If the person believes what they are saying they are not technically lying. Lying requires knowing one thing to be true and saying something else. It is a very subjective thing. Yet to prove it was a lie there is the "innocent until proven guilty" as none of use are mind readers. You have to show they believe one thing but are saying another that they know is false.

I've seen Trump (and every other human) say things that turn out to be incorrect. The more they speak the odds of encountering this increase. It is incorrect. It is not a lie.

You want to talk about blatant lies take the last 3 or 4 presidents and their speeches and promises, and throw Hillary into the mix. They promise things like throwing bait for fish, and once they are elected they often do completely the opposite.

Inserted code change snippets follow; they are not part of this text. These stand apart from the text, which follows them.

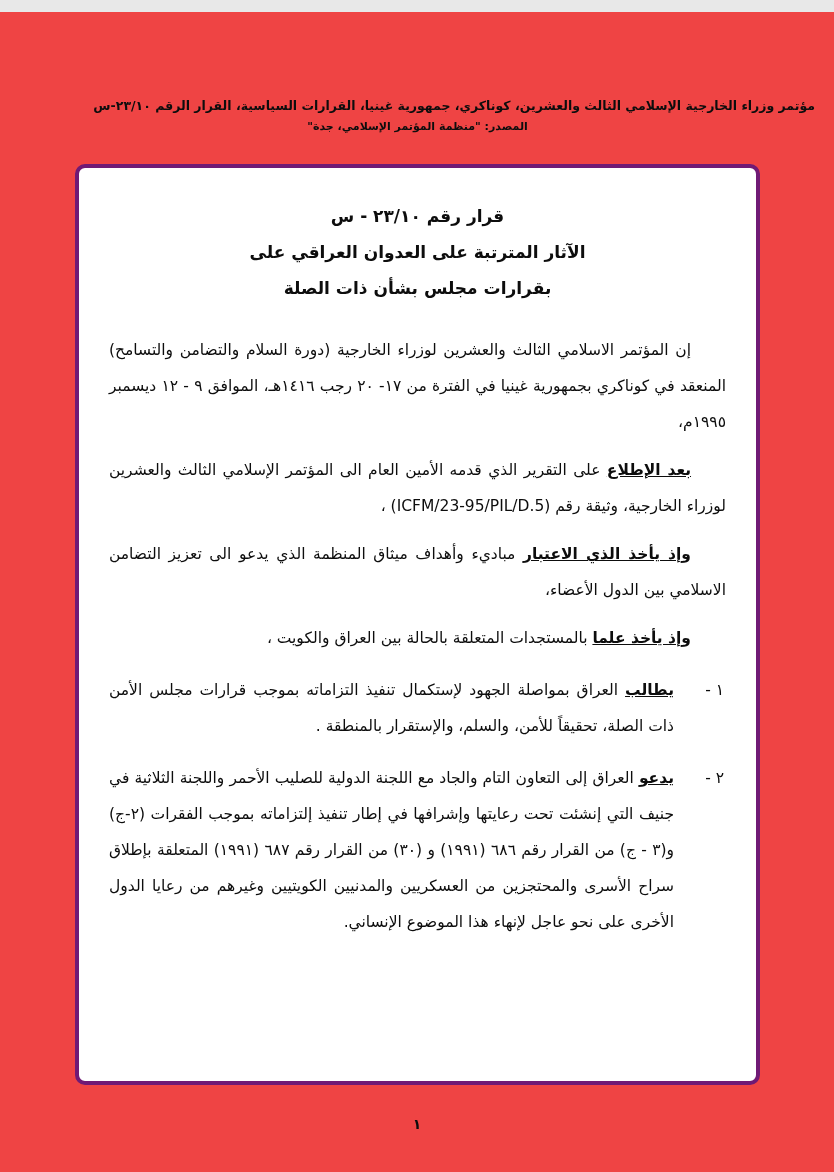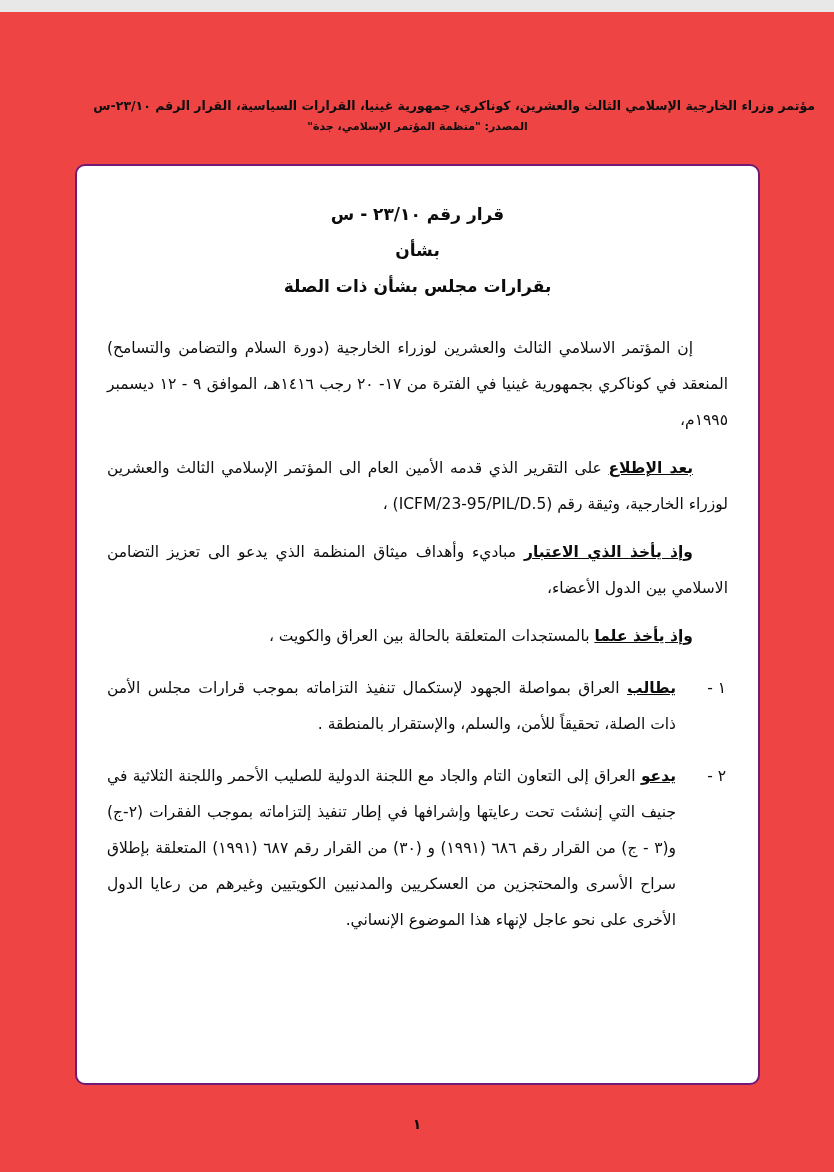"قرار رقم ٢٣/١٠ - س" .doc-box { border: 2px solid #701a75 -> 4px solid #701a75 }
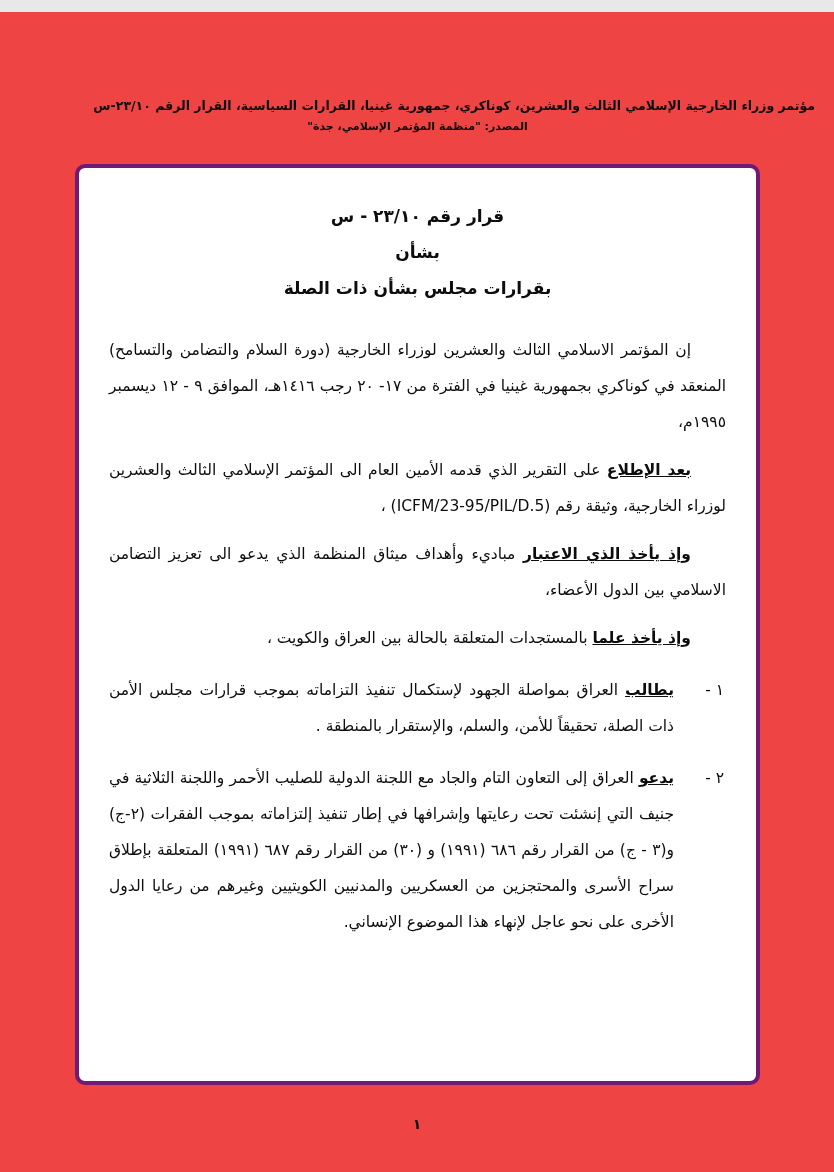"بشأن" div { html: <div>بشأن</div> -> none }
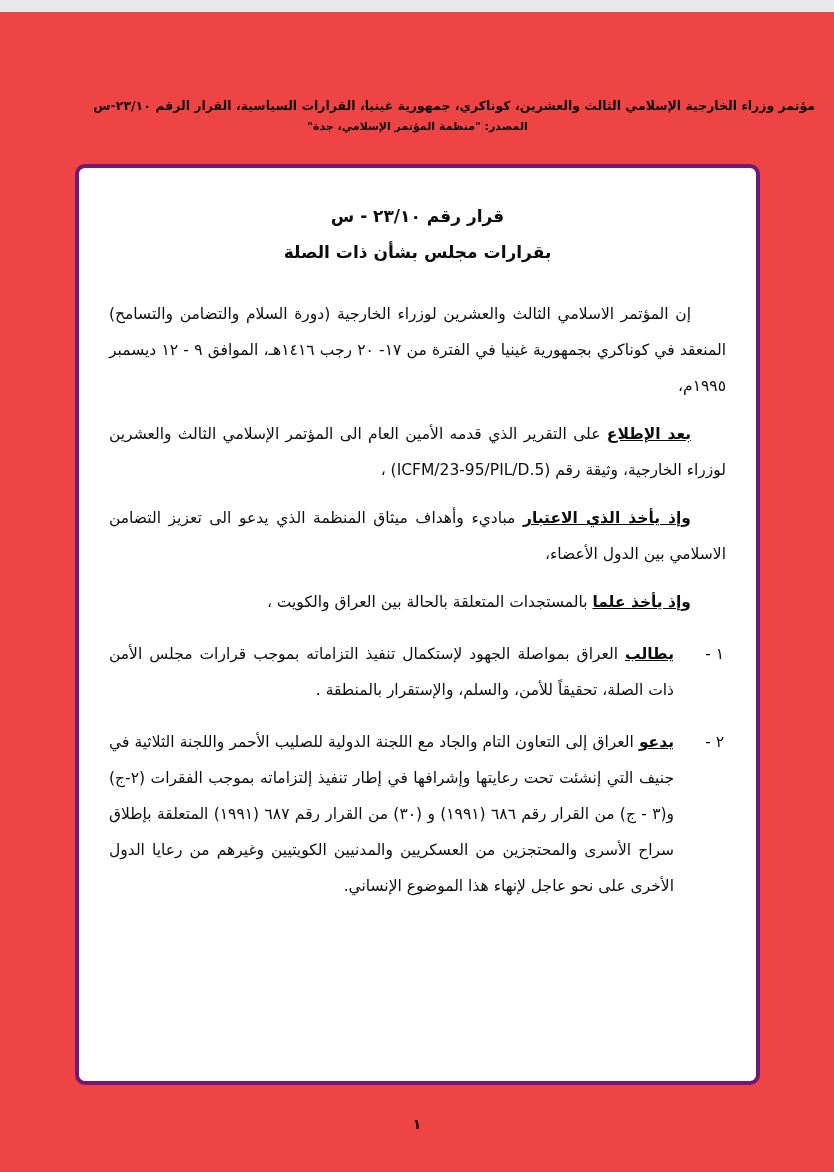"الآثار المترتبة على العدوان العراقي" div { html: none -> <div>الآثار المترتبة على العدوان العراقي على</div> }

They have big flowery words and charisma and they are masters of blowing smoke up your ass. Yet they change what they say so often and their actions do not match their words. That is lying. It is the status quo.

I see the quotes. I don't see any proof that they are lies.

You not liking something doesn't make it a lie. Truth and facts don't give a shit about our feelings.

You not liking something doesn't make it a lie.

I never said it did.

I don't see any proof that they are lies.

That’s what fact-checking accomplishes.

For instance, the first lie I noted:
https://mobile.nytimes.com/2017/07/17/us/politics/trump-laws-bills.html

Refutations of his other lies are not hard to find.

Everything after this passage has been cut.